As I read all this detailed information, six pages each day, I've naturally been thinking a lot about Aquinas's theory and these terms and a lot about the collaboration of so many parts and so many virtues required in order to do the right thing. Then yesterday I read something in Charles Williams that made me suspect a second kind of collaboration.
Charles Williams's prose is typically dense. When I read his books I sometimes feel as though my face is lifted up under a stream of rich stew. What goes into my mouth, I enjoy immensely, and I know I am nourished by it. But I miss a lot of it and feel it running down my cheeks with regret. Of course, when I turn a page of War in Heaven and see long paragraphs without dialog, I know that I'm in for some work and will need to slow down. But even Williams's dialog is sometimes full of multiple meanings. The defiant Gregory Persimmons tells the Archdeacon of Fardles that he must ask a favor for a friend. To indicate that he can compensate the Archdeacon, he says, "My friend comes to you as a beggar, but I will pay for myself." But then Williams tells me that the last statement irks the Archdeacon, so I have to slow down to think why. The statement has theological significance: Persimmons believes he can be the captain of his fate, his own absolute, the god of his world, and thus he rejects the notion that any God would take on flesh to pay a debt of divine justice for him. The Archdeacon knows human nature enough to see immediately that Persimmons's statement has to do with larger issues than a checkbook.
Besides setting up conversational phrases with several layers of meaning, Williams fills other parts of his narration with quirky phrases, philosophical ideas, and uncredited quotations, and I know that, as much as I enjoy any given passage, I miss most of the allusions through not being as well read as this friend of Lewis and Tolkien. I'm sure that the first time I read this book, I missed the reference I caught yesterday. Here's the passage:
But now he was conscious of some slight movement on his own part . . . . The cause of all action there disposed itself according to that Will which was its own nature, and, so disposing itself, moved him easily . . . so that at any time and at all times its own perfection was maintained.The phrases are too similar to ignore. Surely Williams had studied the words of Aquinas from seven hundred years earlier. But what a coincidence that I came across them in the same week yet another hundred years later! I'm not sure the coincidence is as random as it seems, though. I've heard resonances of Aquinas in Tolkien before, and I'm starting to think that these two just knew their Summa Theologica well enough that I could read any long section of Aquinas and any book by one of those two Inklings and find some parallels.

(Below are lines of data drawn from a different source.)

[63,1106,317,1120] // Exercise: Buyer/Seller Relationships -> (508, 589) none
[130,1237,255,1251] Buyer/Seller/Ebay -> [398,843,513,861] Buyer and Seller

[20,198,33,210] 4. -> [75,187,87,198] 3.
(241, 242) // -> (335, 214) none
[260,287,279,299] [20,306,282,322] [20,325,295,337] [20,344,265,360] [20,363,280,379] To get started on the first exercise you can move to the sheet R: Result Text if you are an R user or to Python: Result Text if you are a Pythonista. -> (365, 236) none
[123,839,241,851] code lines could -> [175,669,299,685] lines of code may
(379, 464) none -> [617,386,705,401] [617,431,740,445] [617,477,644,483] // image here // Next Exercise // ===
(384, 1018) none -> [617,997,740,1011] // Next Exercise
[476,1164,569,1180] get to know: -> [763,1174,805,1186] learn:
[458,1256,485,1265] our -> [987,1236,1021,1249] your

While I'm at it, I should mention a third collaboration I noticed in the passage. After the Archdeacon goes through this complex inner motion toward action, he performs a desperate act (no spoilers this time) and runs. Two other characters spontaneously assist him and join him in flight. These three people have three different understandings of the stakes and three different motives for banding together. But they all see the action as a commitment to the Triune God and a stand against evil. It seems that Williams is saying that following Jesus does not depend on total agreement regarding either theology or the reason for commitment. It takes variety in more than just gifts and service to make a Church, and it is good to be reminded that a disparate group can collaborate effectively for good as long as they agree on Who they're laboring for.